BÖLÜM – 2
Bay Mossel arabasına atlayıp hızla sürmeye başladı. Bu sırada radyoda konuşan adamın sesini sonuna kadar kıstı. Bir yandan duran trafiğe lanet ederken bir yandan da gözleriyle Sunshine Cafe’yi arıyordu. Milim milim ilerleyerek de olsa oraya ulaşabilmişti. İçeri girdi ve doğruca en uç köşedeki masada oturan kadının yanına gitti. Kadının dalgalı, koyu sarı saçları beline kadar iniyordu. Yüzünün yarısını kaplayacak kocaman güneş gözlükleri takmıştı. Bembeyaz elbisesi ve altına giydiği –elbisesine oldukça tezat olan- siyah ayakkabılarıyla çok alımlı görünüyordu. Adamın ona doğru yaklaştığını görünce gülümsedi.
“Kahve falan içer misin?”
“Hayır, teşekkürler.”
“Sen bilirsin. Ben bir tane alacağım.” Kadın elini havada sallayarak garsonu çağırdı. Bir fincan kahve istedikten sonra garson defterine bir şeyler not edip uzaklaştı.
“Direk konuya girmek istiyorum. Bu çok tehlikeli bir görev ve onu bu tehlikeye atamazsın Cassandra!”
“Ama buna mecburum! Bu benim için de kolay değil ama yapmak zorundayım!”
“Başka birini bulamaz mısınız?”
“Bunun mümkün olmadığını sen de biliyorsun Jason. Onun gücünde başka biri daha yok!”
“Nasıl? Olanları hala aklım almıyor!”
“Bak, eğer Avery’i bize vermezsen çok kötü şeyler olacak ve o da zarar görecek.”
“Yani her iki durumda da benim kızım tehlikede öyle mi?”
“Savaşırsa kazanma şansı da olur!”
“Ah, ben gidiyorum. Bu konu burada kapandı!”
“Gidemezsin, Jason! Dur!”
Ama Bay Mossel çoktan arabasına atlamıştı bile. Başını eline dayadı. Şu an parkta bir yürüyüş çok iyi olurdu. Tam arabasını parka doğru sürecekken Avery’e geri döneceğini söylediği aklına geldi. Onu arayabilirdi ama yanında olmasının daha iyi olabileceğini düşündü. Eve döndüğünde kapıyı ona Avery açtı.
“Çabuk döndün. Şanslısın ki sana biraz yumurta kaldı.” dedi gülerek ve babasının yanağına devasa bir öpücük kondurdu.
“Hayır, şanslıyım çünkü senin gibi bir kızım var.”
“Üzgünüm sana daha fazla yumurta yapmayacağım.”
“En azından denedim.”
Bunun üzerine kahkahalarla mutfağa girdiler. Bay Mossel yumurtasını yerken aklına Avery’nin geçen gün mezuniyet gecesi olduğu geldi. Ona nasıl geçtiğini soramamıştı.
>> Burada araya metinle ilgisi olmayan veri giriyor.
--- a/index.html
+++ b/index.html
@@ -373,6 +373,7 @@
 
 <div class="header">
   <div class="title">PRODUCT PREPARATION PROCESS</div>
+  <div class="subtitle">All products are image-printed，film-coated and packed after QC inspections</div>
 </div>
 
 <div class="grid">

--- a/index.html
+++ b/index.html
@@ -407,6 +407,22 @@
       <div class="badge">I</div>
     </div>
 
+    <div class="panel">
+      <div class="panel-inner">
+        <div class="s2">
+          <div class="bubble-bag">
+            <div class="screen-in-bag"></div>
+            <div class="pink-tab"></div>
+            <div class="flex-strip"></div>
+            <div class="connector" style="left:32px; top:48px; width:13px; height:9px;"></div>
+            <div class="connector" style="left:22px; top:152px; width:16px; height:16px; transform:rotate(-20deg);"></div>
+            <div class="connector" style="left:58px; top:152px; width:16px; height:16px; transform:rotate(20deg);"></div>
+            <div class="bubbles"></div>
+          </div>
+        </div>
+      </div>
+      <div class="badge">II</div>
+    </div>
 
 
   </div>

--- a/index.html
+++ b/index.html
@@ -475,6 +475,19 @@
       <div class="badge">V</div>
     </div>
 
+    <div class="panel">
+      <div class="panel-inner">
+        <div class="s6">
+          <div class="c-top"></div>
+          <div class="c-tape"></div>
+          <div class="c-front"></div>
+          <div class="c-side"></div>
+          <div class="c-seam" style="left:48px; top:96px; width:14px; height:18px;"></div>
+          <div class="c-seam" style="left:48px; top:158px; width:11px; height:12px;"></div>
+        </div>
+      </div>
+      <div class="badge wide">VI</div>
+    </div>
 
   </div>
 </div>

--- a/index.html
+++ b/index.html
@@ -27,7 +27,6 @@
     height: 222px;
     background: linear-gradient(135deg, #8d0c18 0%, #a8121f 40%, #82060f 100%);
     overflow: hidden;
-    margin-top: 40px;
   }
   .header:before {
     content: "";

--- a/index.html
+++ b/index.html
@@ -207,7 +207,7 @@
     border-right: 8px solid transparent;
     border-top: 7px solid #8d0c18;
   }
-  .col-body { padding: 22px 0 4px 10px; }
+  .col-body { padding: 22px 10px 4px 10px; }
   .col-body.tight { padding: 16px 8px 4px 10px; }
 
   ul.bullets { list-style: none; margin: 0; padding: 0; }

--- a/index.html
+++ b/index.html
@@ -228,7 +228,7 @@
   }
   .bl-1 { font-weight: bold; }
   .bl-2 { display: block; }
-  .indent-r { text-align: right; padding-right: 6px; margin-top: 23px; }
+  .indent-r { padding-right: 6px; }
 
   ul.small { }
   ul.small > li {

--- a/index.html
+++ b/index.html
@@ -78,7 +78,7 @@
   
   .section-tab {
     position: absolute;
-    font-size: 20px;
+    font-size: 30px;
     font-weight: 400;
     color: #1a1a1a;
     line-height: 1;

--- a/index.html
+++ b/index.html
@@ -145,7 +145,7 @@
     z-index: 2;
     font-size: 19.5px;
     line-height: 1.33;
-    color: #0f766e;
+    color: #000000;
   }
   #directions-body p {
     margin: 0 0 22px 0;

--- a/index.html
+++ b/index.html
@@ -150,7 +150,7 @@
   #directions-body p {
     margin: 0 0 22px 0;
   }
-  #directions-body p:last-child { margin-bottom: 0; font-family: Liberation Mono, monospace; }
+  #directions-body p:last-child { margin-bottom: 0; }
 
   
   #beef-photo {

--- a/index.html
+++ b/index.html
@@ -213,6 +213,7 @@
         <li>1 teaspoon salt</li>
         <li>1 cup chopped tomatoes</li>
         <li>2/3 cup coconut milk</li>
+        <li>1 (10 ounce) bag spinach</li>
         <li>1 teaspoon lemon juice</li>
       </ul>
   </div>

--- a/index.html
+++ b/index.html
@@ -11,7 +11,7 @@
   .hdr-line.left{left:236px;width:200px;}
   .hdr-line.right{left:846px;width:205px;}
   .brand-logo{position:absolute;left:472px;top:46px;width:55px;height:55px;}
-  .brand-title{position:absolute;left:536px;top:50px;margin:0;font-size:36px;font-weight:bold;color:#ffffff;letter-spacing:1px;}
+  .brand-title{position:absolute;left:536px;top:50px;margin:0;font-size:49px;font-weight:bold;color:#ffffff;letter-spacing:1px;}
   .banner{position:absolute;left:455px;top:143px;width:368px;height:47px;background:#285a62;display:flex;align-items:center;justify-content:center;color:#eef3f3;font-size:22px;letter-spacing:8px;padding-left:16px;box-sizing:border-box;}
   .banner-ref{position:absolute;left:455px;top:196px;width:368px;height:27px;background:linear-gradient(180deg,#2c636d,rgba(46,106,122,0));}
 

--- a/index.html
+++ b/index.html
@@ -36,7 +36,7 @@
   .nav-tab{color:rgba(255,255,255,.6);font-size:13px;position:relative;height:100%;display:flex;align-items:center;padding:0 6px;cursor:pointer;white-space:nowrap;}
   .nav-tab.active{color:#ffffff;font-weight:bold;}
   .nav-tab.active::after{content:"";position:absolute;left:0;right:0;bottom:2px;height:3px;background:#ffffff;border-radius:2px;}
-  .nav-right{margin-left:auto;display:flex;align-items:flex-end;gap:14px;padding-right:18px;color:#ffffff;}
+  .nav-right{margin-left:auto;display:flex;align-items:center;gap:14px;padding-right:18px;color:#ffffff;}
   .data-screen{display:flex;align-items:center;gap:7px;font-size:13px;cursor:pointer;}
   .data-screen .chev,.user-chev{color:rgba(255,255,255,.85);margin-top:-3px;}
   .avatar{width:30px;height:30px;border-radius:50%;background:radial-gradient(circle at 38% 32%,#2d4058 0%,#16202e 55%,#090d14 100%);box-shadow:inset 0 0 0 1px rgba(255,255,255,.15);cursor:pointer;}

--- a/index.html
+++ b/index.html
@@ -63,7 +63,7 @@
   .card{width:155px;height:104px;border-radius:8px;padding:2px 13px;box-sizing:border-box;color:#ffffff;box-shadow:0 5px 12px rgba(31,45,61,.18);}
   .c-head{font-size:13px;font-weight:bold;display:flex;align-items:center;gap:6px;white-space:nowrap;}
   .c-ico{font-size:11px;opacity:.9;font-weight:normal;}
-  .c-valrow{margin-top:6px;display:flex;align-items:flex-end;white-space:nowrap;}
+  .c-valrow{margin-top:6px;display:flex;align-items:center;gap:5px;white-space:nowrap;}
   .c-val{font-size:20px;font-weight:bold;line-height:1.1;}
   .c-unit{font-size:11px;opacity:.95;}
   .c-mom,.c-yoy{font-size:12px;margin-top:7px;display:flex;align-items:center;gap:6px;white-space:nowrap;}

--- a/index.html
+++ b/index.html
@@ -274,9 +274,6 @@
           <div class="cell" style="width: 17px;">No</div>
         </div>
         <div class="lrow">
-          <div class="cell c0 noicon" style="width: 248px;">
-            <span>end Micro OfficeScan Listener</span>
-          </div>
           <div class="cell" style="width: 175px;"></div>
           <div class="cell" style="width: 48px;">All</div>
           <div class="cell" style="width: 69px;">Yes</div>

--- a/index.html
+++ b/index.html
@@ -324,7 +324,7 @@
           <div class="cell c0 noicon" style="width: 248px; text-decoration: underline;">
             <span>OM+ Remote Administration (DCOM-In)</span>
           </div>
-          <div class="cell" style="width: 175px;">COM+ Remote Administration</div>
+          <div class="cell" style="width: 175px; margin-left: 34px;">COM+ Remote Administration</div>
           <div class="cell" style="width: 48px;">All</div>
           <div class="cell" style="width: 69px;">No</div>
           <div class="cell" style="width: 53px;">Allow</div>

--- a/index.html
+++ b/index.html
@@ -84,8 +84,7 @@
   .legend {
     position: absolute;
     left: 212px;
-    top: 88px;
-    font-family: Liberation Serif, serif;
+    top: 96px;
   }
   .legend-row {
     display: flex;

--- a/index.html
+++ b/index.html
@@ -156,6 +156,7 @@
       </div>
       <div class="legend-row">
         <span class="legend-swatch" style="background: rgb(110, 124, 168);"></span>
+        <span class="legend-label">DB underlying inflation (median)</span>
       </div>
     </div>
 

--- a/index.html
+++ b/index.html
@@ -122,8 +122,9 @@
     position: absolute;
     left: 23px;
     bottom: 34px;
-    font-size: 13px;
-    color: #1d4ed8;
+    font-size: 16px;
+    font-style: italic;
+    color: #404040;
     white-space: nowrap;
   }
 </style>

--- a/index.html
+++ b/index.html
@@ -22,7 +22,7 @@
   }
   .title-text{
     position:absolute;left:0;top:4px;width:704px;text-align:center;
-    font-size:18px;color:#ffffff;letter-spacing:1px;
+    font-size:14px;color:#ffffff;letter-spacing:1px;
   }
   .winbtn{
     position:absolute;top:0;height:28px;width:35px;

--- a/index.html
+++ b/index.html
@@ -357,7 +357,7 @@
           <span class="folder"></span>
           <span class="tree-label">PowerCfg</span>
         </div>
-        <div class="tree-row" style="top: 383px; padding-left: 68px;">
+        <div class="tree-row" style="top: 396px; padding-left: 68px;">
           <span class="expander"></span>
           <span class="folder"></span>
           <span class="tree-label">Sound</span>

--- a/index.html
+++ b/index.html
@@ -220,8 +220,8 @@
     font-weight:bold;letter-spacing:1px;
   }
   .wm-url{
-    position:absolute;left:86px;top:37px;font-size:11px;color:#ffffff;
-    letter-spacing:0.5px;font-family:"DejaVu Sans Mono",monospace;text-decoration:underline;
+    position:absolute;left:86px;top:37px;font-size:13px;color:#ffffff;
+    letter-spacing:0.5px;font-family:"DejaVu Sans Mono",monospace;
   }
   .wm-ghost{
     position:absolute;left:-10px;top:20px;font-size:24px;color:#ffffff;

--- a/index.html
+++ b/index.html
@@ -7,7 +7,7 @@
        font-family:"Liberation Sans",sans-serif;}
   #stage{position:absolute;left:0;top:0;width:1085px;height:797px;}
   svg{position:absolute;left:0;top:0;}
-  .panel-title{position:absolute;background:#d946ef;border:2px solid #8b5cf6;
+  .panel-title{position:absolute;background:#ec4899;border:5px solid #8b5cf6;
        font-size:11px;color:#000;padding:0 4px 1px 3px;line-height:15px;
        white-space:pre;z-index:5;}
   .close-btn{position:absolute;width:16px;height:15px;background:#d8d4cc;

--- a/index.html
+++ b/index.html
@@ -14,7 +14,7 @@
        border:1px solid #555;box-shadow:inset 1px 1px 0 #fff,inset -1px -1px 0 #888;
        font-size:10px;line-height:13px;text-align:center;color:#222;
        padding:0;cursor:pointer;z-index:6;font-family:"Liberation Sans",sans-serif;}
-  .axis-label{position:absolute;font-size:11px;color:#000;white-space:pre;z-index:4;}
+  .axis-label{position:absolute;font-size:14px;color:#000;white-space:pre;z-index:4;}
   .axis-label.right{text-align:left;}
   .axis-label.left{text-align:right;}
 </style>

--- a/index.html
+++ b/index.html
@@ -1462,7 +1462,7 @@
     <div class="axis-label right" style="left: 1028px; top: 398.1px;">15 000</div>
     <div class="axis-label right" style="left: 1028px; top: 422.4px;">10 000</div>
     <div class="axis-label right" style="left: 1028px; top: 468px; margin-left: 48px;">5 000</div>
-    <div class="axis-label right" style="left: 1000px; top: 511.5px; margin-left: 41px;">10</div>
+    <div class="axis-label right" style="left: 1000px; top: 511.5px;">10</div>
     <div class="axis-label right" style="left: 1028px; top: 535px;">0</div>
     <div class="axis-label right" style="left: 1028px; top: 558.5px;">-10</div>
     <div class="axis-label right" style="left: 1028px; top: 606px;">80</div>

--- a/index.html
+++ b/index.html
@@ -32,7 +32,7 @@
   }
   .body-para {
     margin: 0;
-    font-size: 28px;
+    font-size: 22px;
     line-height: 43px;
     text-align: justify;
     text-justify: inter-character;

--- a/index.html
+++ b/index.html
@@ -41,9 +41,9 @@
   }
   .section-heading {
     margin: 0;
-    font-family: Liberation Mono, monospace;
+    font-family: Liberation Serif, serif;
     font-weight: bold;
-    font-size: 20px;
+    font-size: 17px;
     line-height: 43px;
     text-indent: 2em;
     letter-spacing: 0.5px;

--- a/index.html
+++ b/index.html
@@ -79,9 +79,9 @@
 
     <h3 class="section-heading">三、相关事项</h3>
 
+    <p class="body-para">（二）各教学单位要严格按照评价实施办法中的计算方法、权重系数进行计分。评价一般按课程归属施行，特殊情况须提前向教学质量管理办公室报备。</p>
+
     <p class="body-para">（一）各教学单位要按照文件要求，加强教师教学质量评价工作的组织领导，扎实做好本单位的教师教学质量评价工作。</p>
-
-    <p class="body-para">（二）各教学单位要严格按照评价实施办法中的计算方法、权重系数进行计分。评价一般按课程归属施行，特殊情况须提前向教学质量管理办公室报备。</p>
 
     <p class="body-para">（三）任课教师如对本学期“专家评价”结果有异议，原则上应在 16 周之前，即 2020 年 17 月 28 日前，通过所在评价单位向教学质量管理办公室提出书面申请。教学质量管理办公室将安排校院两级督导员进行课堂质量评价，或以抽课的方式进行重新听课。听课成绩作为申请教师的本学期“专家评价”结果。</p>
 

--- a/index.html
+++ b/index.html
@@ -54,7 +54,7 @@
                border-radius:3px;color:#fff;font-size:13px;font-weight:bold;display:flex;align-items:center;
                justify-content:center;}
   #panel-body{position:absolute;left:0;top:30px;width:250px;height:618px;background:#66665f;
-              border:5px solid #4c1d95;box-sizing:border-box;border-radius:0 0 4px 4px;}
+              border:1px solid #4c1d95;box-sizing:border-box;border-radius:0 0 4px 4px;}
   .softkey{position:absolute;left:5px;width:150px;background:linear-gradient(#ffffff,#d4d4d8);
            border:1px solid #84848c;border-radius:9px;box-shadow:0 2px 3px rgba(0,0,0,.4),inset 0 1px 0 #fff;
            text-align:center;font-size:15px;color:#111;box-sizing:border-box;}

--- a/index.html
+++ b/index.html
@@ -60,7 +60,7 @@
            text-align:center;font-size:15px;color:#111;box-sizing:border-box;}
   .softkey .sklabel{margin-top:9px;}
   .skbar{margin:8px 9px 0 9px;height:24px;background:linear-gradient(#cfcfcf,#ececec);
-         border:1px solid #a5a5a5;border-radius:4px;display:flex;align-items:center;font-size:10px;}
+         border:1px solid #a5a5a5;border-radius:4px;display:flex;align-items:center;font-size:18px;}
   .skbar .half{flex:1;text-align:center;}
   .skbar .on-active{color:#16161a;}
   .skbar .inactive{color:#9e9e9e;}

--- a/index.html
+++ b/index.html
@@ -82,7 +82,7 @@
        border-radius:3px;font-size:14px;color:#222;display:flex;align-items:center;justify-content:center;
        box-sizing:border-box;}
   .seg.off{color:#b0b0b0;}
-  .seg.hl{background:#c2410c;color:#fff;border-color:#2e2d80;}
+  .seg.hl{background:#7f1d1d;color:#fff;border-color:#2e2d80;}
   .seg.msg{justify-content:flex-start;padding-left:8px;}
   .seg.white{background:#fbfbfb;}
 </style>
“Ee? Nasıl geçti dün gece?”
“Hiç sorma.”
“Sordum bile. Yine seni üzdüler mi?”
“Üstüme meyve suyu döktüler. Sonra da benim aptallığım hakkında yazılmış bir şarkı söylediler. Biliyor musun? Meğer tüm okul birden şarkı söyleyince birkaç sokak öteden duyulabiliyormuş.”
Avery gülümsemeye çalışsa da pek başarılı olduğu söylenemezdi. Babasına hoşlandığı çocuk kısmını anlatmamıştı. Çünkü babası bu konular için yaşının küçük(!) olduğunu düşünüyordu. Ayrıca söyleseydi gidip çocuğun ağzıyla gözünün yerini değiştireceğine emindi.
“Vay canına! Bu sefer baya ileri gitmişler. Onları umursamamalısın biliyorsun değil mi?”
“Biliyorum… Aman, neyse! Boş verelim onları. Beğendin mi yumurtayı?”
Bay Mossel düşüncelere daldığından Avery’i duymamıştı. Aklında bir sürü fikir uçuşuyor ve o da birini seçmeye çalışıyordu.
“Babaa!”
“Efendim, ne?”
“Yumurta diyorum. Beğendin mi?”
“Hı hı, evet.”
O sırada sonunda Avery’i nasıl koruyacağını bulmuştu. Yüzünde hafif bir tebessüm belirdi.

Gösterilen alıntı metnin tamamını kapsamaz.